Problem requirements - The lines to repeat run from the one containing "JLHL Intraday Update" through the last line of the records below; repeat them exactly and give nothing more.

[Record set — start]

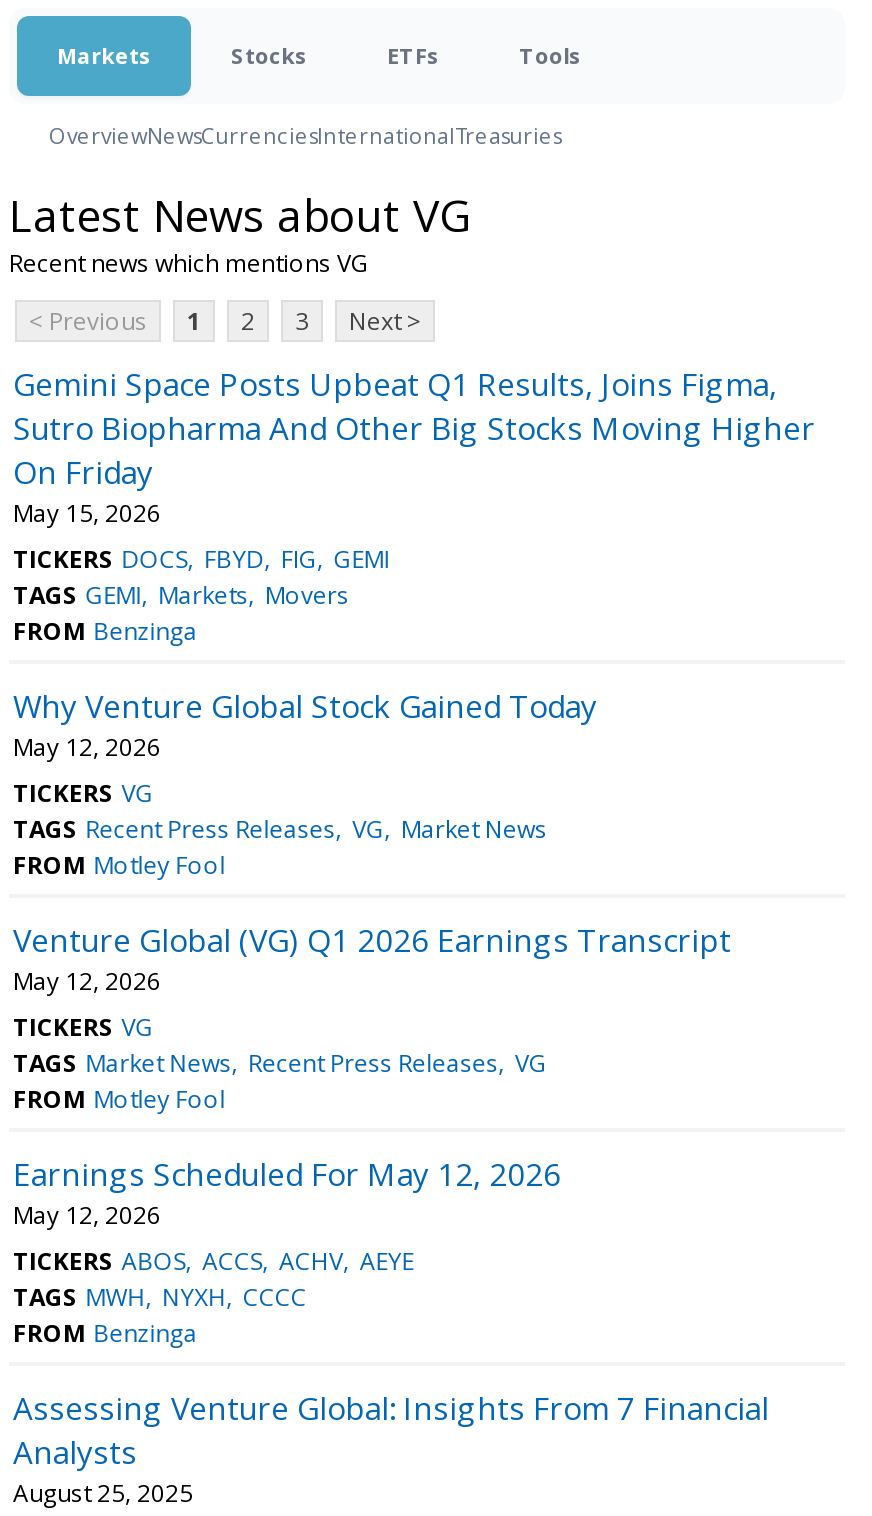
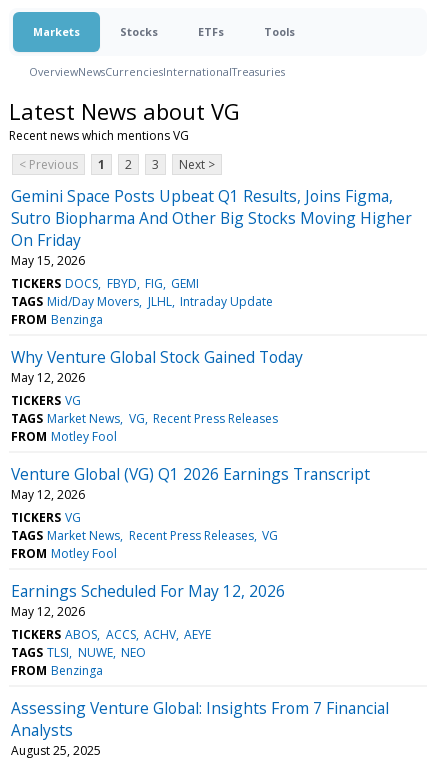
- TAGS GEMI Markets Movers
+ TAGS Mid/Day Movers JLHL Intraday Update

- TAGS Recent Press Releases VG Market News
+ TAGS Market News VG Recent Press Releases

- TAGS MWH NYXH CCCC
+ TAGS TLSI NUWE NEO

[Record set — finish]

Response to the task -
+ TAGS Mid/Day Movers JLHL Intraday Update

- TAGS Recent Press Releases VG Market News
+ TAGS Market News VG Recent Press Releases

- TAGS MWH NYXH CCCC
+ TAGS TLSI NUWE NEO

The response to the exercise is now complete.